Sunday, August 3, 2014

Diving for Deep Ones

Among H P Lovecraft's more popular monsters are the charming "Deep Ones"; the end result for the peculiar people living in the seaside town of Innsmouth. In short, when they reach adult age, they turn into fish monsters and return to the sea. It's all told in "The Shadow Out of Innsmouth", one of Lovecraft's better tales, actually, where the narrator is first horrified by what he sees in Innsmouth, but at the end of the story he reveals he's discovered he's actually a fish-person himself, with gills already growing on his neck, and he returns to the town to join his scaly kin.

US Lovecraft enthusiast and game developer Rolando Gutierrez had me build a bunch of monsters for him a while ago -you can read about that here:
And here:

I started with a head and torso sculpture, as I usually do when I make humanoid puppets. This gives me a better overall idea of the other proportions of the character. My first concept was the traditional fish-like deep one, but Rolando preferred a more frog-like design, so off came the crest and the "beard".

The head and the chest was cast as a loose latex skin. When I want to add extra support to the head on a puppet, I usually mix cotton and latex to created a flexible, but tough and leathery layer on the inside of my puppet skins.
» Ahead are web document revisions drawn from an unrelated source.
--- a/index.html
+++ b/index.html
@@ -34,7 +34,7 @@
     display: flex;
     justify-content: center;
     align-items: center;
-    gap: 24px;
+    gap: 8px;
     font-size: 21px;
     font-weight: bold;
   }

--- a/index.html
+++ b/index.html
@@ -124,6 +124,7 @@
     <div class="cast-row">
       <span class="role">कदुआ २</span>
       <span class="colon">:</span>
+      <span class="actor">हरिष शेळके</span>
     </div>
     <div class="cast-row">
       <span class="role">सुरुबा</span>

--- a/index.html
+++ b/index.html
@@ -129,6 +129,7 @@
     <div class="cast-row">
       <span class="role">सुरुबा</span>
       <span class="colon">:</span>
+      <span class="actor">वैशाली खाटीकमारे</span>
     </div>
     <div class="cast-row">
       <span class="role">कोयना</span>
This time, however, I mixed latex with micro balloons; the white, sand-like substance that you can mix with polyester or epoxy when working on boat and car bodies.  The micro balloons gives the latex a cream-like feel, which is very helpful when you want to thicken latex for certain types of work. Adding chemical thickener usually adds setting time. Using micro balloons lets the latex dry within an ordinary time frame. I'll talk more about this technique in a later blog post.
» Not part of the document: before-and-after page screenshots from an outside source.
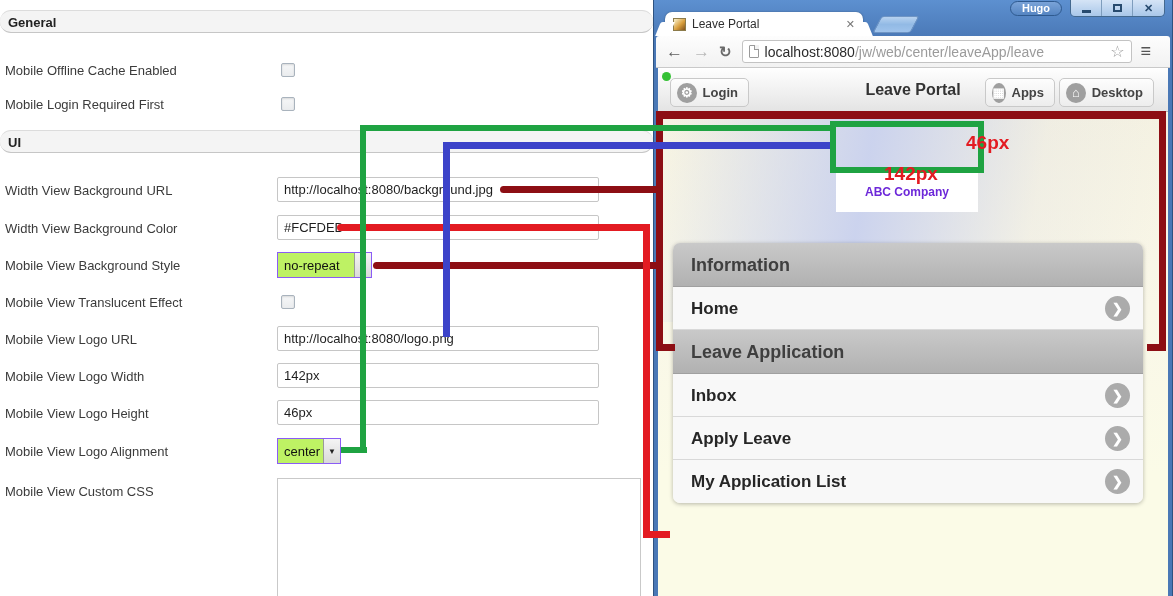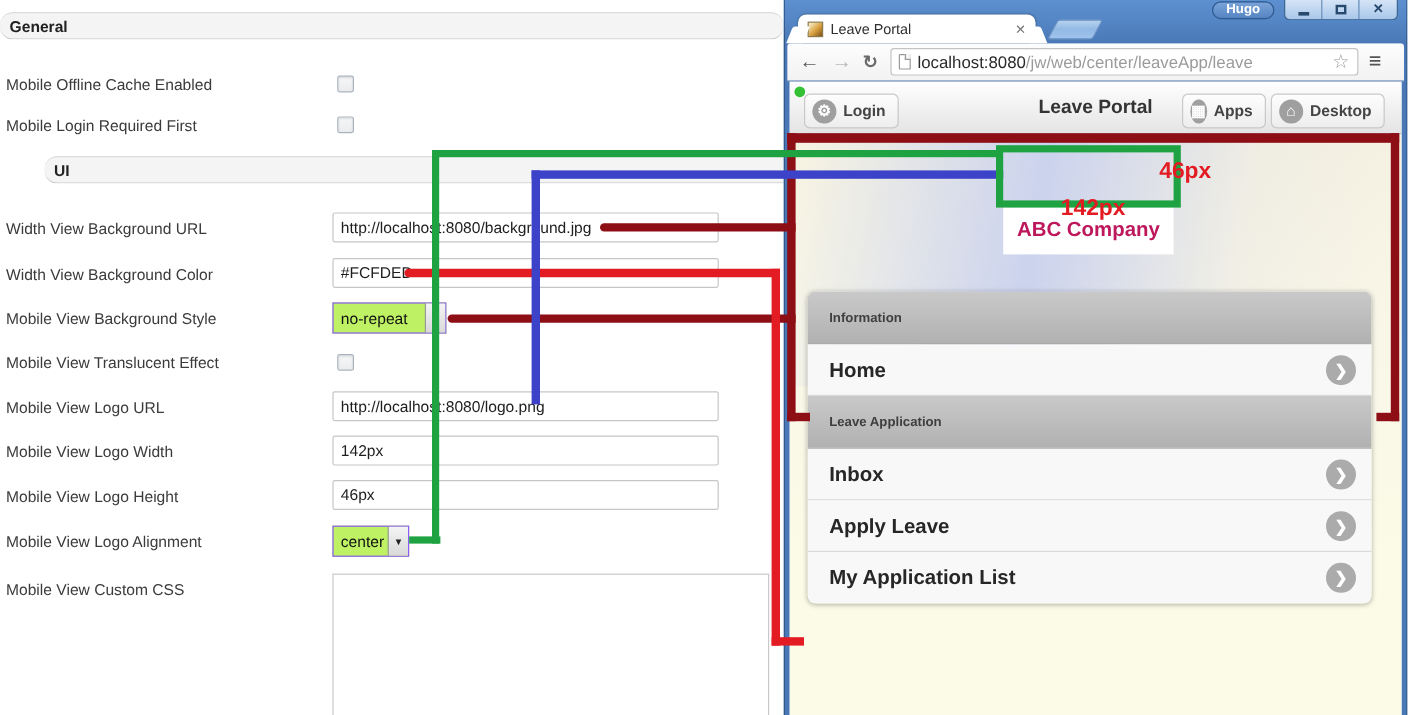--- a/index.html
+++ b/index.html
@@ -13,7 +13,7 @@
                   border-top:1px solid #dcdcdc; border-bottom:1px solid #c6c6c6;
                   font-size:13px; font-weight:bold; color:#222; padding:4px 0 0 8px;border-radius:11px; }
   #band-general { top:10px; }
-  #band-ui { top:130px;margin-left:37px; }
+  #band-ui { top:130px; }
 
   .frow { position:absolute; left:0; width:653px; }
   .flabel { position:absolute; left:5px; top:6px; font-size:13px; color:#3b3b3b; white-space:nowrap; }

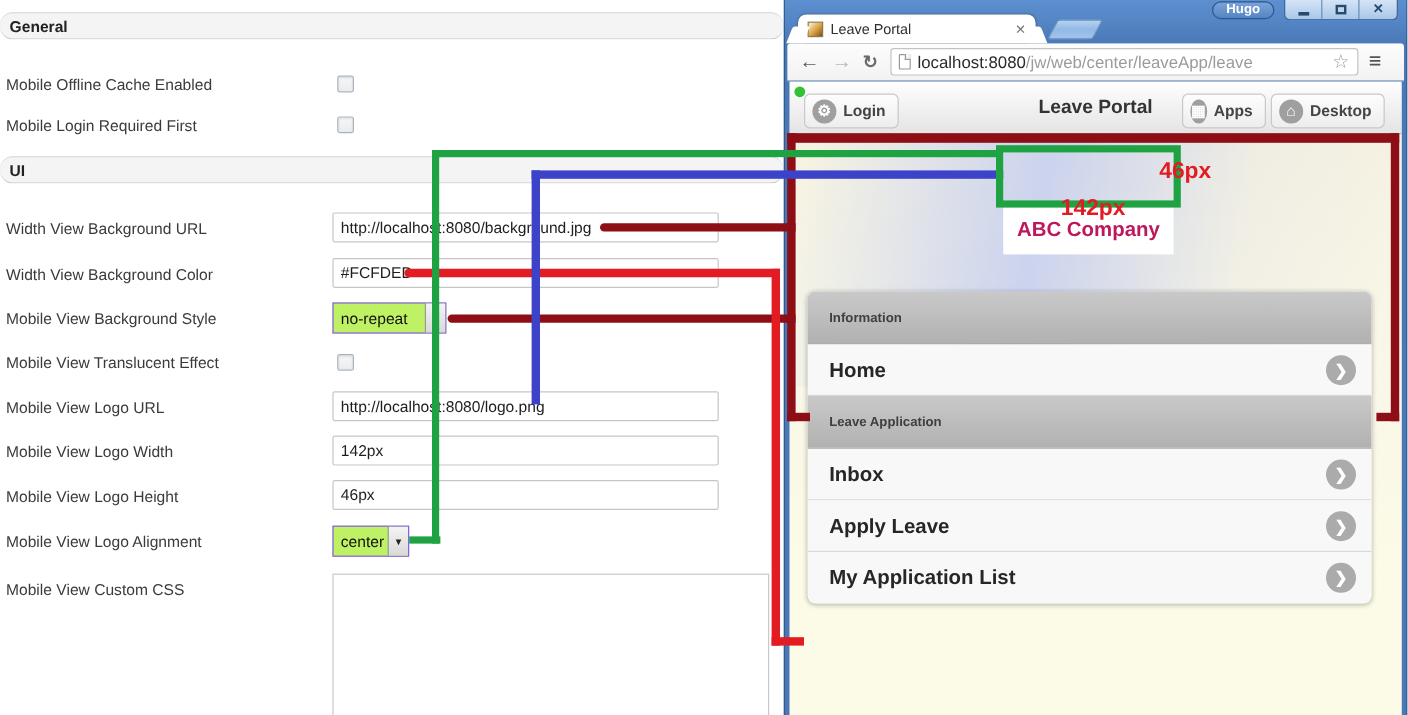--- a/index.html
+++ b/index.html
@@ -125,7 +125,7 @@
 
   #m-logo { position:absolute; left:178px; top:60px; width:142px; height:40px; background:#fff;
             display:flex; align-items:center; justify-content:center;
-            font-size:17px; font-weight:bold; color:#be185d; }
+            font-size:12px; font-weight:bold; color:#6d28d9; }
 
   #m-list { position:absolute; left:15px; top:131px; width:470px; border-radius:7px; overflow:hidden;
             box-shadow:0 1px 4px rgba(0,0,0,.28); }

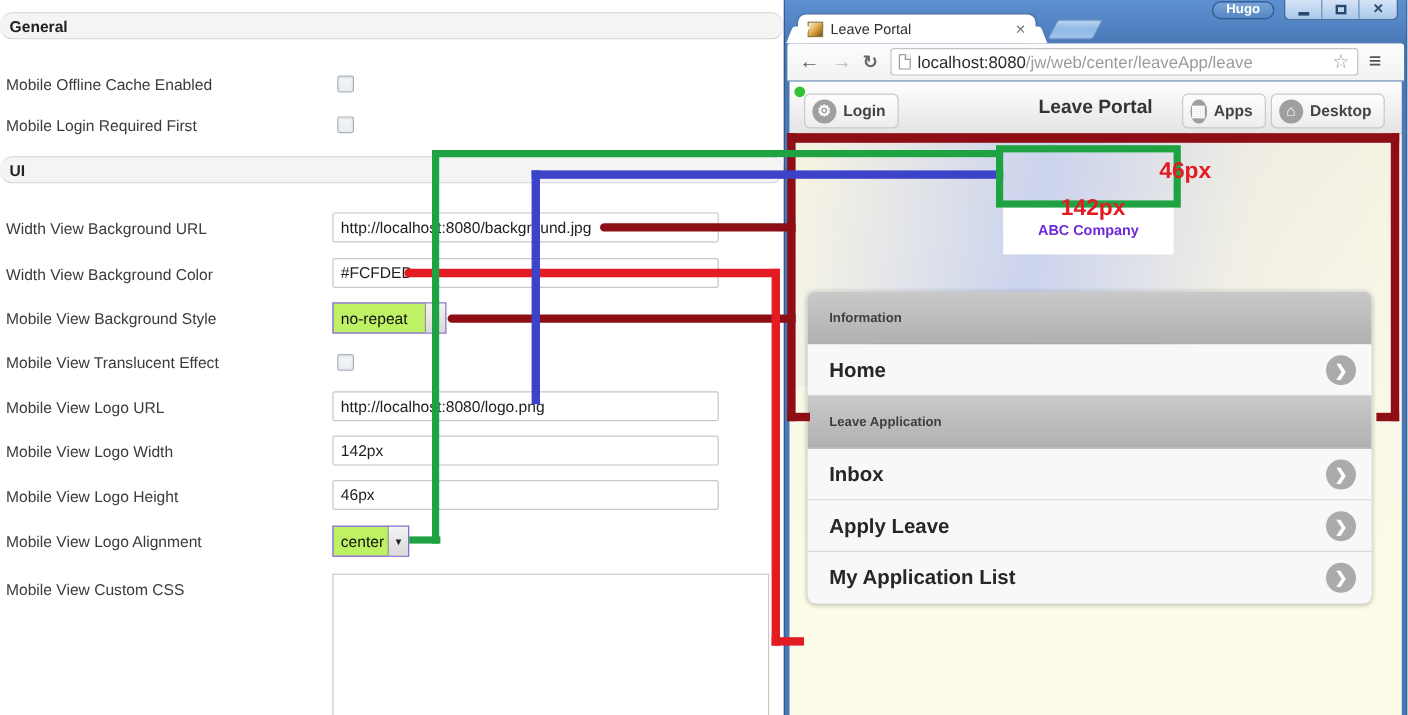--- a/index.html
+++ b/index.html
@@ -130,7 +130,7 @@
   #m-list { position:absolute; left:15px; top:131px; width:470px; border-radius:7px; overflow:hidden;
             box-shadow:0 1px 4px rgba(0,0,0,.28); }
   .m-group { height:44px; background:linear-gradient(#c9c9c9,#b1b1b1); color:#3f3f3f;
-             font-size:11px; font-weight:bold; line-height:44px; padding-left:18px;
+             font-size:18px; font-weight:bold; line-height:44px; padding-left:18px;
              border-bottom:1px solid #a0a0a0; }
   .m-item { position:relative; height:43px; background:#f8f8f8; color:#262626;
             font-size:17px; font-weight:bold; line-height:43px; padding-left:18px;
Here the cotton and polyurethane puppet body has been covered with patches of latex skin, which are tinted green as a base colour. Next, a thin layer of PAX paint (Prosaid prosthetic glue and acrylic paint) is sponged on using a piece of polyurethane foam. The inside of the mouth is a separate latex casting, one I'm often using for insides of round or wide mouths.

And here's the froggie deep one finally finished, using acrylic airbrush colours. I don't know if I'll be animating him yet or just snap some photos. Eventually I'll make my own deep ones, as I suspect I won't be able to stay away from the "Innsmouth" story. They're cool monsters without really being bad guys.